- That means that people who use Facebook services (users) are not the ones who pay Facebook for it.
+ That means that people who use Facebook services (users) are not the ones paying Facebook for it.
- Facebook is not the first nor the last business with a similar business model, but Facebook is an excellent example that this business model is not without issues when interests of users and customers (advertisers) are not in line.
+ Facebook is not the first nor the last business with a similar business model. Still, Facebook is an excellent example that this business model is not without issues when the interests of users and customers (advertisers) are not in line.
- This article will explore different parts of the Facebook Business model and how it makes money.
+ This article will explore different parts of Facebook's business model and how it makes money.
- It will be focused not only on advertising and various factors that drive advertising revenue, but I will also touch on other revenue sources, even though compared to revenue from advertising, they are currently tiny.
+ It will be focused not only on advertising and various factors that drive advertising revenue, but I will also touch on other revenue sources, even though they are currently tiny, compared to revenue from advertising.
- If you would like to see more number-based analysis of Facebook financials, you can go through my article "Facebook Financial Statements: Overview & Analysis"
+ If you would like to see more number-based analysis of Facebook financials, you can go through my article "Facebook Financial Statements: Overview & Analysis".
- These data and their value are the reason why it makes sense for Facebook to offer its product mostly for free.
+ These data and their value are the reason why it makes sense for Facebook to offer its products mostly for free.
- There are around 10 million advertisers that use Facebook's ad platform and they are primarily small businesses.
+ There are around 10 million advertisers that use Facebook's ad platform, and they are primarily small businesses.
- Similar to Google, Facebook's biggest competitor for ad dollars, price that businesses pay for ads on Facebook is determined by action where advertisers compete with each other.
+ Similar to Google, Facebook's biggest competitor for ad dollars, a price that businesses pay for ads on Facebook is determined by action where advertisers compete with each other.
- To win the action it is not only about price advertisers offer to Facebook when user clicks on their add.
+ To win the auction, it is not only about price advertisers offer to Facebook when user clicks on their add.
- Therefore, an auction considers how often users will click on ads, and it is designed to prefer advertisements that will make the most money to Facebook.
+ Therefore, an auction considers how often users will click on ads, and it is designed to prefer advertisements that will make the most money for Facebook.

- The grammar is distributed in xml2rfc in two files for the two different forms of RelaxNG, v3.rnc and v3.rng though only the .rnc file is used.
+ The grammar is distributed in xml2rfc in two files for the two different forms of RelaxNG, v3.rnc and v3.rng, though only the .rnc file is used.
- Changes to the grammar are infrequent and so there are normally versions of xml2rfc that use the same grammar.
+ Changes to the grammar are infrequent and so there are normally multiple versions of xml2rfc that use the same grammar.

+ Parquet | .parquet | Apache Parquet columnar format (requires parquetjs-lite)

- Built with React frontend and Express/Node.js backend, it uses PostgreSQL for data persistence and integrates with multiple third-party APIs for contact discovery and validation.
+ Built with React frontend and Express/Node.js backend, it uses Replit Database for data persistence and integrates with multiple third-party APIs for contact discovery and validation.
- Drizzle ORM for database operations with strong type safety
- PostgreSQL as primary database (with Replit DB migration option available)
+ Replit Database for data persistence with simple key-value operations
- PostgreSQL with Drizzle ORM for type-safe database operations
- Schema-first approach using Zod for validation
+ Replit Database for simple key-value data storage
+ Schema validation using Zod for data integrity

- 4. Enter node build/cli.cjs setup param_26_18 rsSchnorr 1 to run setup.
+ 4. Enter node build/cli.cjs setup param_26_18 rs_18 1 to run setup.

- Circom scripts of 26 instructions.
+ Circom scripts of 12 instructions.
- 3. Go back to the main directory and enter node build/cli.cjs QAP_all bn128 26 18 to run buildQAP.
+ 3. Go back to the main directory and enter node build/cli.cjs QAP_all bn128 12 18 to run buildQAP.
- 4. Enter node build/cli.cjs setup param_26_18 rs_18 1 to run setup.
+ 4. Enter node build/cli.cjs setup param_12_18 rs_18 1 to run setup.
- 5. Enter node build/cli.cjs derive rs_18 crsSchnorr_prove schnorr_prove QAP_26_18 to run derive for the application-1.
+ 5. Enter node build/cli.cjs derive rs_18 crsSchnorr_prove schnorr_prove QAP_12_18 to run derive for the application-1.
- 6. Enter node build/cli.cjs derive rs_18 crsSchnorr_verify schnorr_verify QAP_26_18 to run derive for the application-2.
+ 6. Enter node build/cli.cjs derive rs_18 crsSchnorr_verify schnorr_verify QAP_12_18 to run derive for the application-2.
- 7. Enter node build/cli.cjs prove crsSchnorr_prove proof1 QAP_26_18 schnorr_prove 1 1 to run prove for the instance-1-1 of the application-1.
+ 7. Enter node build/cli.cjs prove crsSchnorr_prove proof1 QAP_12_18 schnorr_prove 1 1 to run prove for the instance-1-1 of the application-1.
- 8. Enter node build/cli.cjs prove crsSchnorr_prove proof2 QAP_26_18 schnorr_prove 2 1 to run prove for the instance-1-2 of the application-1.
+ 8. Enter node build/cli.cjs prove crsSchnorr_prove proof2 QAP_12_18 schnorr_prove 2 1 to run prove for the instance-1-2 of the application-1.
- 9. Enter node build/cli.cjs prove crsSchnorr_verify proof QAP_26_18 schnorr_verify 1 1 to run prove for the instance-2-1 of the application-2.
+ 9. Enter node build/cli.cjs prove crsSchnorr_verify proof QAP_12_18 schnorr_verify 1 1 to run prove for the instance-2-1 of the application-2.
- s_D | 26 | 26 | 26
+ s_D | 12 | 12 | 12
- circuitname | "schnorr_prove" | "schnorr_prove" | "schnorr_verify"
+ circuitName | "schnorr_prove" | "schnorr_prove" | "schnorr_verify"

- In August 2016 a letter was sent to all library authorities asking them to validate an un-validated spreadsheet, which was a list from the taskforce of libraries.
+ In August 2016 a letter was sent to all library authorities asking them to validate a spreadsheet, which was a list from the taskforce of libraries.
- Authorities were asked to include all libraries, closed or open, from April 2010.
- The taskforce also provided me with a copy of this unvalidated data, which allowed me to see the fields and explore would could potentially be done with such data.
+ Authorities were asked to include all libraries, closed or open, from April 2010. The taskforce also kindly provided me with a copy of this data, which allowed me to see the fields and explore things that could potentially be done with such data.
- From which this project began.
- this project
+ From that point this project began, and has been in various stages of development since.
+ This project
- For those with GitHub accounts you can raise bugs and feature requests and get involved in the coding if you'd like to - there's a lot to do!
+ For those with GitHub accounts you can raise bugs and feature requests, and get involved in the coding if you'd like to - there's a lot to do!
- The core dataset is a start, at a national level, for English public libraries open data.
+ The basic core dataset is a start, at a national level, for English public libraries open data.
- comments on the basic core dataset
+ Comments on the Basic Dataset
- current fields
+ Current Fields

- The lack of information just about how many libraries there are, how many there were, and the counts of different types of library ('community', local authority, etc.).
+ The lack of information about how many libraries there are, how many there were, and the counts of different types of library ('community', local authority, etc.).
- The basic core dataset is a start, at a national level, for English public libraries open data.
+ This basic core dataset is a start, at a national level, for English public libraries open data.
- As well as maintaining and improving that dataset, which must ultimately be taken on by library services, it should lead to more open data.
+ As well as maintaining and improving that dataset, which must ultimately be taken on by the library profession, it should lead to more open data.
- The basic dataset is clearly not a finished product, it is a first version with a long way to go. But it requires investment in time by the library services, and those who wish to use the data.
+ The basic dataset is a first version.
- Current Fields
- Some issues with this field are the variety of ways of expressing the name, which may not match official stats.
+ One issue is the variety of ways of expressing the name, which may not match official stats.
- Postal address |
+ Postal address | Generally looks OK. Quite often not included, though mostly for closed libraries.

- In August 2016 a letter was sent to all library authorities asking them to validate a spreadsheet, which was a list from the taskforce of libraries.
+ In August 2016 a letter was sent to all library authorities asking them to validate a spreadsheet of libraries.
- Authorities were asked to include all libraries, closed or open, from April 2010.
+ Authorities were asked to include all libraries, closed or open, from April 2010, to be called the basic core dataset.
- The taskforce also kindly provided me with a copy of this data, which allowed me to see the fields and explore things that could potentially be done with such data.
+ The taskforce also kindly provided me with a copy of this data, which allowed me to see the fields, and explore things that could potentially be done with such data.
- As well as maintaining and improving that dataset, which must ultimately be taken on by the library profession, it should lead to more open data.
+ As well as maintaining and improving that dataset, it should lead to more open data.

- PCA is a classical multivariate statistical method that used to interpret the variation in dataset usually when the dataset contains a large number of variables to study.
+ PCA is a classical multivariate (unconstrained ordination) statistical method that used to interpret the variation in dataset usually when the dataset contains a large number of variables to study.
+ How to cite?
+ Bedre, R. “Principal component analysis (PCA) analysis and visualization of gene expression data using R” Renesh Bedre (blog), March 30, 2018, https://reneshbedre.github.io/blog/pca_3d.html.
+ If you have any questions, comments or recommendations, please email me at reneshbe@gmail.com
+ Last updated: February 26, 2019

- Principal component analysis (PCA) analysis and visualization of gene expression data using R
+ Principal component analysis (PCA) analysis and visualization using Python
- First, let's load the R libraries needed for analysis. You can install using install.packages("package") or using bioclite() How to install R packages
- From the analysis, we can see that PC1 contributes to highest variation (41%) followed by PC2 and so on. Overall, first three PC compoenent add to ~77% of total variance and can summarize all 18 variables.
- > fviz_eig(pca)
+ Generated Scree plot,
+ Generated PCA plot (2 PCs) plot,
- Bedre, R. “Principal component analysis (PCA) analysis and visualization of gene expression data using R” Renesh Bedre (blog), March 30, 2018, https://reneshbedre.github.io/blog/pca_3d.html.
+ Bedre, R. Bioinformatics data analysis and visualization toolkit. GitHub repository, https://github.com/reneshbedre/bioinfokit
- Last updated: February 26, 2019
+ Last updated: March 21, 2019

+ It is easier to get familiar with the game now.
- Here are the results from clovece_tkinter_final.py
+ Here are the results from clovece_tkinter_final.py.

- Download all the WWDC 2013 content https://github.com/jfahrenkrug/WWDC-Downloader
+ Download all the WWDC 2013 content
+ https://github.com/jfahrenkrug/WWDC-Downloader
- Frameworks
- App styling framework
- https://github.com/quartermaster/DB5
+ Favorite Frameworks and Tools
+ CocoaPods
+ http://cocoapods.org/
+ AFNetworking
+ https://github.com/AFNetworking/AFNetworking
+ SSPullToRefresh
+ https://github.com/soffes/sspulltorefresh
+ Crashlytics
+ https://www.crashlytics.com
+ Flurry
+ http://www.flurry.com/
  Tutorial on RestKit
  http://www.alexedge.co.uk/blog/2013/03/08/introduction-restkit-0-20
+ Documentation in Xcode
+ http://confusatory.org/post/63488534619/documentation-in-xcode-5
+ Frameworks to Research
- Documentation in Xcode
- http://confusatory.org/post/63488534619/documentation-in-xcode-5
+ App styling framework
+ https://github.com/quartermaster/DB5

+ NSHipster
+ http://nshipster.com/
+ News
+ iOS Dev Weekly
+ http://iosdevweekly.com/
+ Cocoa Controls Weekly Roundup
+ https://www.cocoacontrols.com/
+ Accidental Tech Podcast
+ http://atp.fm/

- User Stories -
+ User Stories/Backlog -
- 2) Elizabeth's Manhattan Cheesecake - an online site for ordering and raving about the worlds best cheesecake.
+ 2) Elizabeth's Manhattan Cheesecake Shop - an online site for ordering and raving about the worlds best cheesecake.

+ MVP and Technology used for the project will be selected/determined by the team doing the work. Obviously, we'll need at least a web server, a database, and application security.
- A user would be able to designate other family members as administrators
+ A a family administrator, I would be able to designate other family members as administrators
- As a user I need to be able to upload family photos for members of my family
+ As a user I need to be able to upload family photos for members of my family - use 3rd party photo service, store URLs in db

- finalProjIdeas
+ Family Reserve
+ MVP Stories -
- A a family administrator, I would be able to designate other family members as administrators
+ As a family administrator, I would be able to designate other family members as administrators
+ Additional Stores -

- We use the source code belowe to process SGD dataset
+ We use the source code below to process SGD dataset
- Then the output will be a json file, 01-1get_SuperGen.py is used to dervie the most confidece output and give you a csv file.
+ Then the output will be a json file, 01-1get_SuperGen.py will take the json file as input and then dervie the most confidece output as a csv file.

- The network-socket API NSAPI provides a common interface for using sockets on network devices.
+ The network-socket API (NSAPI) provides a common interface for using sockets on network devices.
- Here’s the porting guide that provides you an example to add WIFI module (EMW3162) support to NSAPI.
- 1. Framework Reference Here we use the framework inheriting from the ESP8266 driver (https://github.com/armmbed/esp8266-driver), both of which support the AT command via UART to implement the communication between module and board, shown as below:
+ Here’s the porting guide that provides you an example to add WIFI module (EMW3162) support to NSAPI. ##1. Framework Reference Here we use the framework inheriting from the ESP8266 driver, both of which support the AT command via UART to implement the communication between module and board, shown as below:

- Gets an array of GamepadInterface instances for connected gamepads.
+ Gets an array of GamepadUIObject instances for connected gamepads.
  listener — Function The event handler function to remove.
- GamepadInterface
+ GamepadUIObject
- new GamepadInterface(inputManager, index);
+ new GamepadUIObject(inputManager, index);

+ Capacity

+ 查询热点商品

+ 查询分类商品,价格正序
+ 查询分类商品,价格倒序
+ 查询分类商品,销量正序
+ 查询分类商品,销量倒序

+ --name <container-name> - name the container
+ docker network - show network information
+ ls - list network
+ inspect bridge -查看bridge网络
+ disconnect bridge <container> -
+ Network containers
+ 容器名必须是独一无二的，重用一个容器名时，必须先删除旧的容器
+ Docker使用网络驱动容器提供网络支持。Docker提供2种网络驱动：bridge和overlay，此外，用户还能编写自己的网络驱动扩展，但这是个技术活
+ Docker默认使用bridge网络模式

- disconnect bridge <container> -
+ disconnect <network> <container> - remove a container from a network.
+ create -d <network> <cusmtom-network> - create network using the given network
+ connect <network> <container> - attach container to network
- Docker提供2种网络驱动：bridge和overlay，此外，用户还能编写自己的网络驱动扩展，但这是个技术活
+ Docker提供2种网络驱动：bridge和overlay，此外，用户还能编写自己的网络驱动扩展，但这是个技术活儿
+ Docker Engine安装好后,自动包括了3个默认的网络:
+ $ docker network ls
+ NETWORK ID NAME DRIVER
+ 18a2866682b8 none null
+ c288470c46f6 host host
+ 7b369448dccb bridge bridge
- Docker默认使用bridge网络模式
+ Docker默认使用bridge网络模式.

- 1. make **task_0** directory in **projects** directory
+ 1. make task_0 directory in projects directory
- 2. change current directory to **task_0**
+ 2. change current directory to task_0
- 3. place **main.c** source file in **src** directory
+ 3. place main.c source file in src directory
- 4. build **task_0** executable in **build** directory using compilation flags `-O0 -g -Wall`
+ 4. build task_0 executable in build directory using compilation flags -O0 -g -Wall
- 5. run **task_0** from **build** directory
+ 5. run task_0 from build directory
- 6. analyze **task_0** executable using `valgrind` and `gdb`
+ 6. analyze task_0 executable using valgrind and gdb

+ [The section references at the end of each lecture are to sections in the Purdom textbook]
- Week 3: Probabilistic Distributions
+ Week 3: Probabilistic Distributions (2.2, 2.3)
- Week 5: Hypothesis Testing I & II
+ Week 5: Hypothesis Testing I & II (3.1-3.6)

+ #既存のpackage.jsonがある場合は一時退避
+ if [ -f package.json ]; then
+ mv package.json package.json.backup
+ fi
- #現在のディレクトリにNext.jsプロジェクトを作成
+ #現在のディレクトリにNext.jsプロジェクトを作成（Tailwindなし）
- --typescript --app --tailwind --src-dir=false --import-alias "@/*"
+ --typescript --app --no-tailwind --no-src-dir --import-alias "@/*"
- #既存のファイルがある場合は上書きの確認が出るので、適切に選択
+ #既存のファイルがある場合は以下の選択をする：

□ □ □ □

**Task requirements**
Nothing but the lines from the top of the entries above through the line with "similar business model." should be set down, each exactly as written.

**Solved exercise**
- That means that people who use Facebook services (users) are not the ones who pay Facebook for it.
+ That means that people who use Facebook services (users) are not the ones paying Facebook for it.
- Facebook is not the first nor the last business with a similar business model, but Facebook is an excellent example that this business model is not without issues when interests of users and customers (advertisers) are not in line.
+ Facebook is not the first nor the last business with a similar business model. Still, Facebook is an excellent example that this business model is not without issues when the interests of users and customers (advertisers) are not in line.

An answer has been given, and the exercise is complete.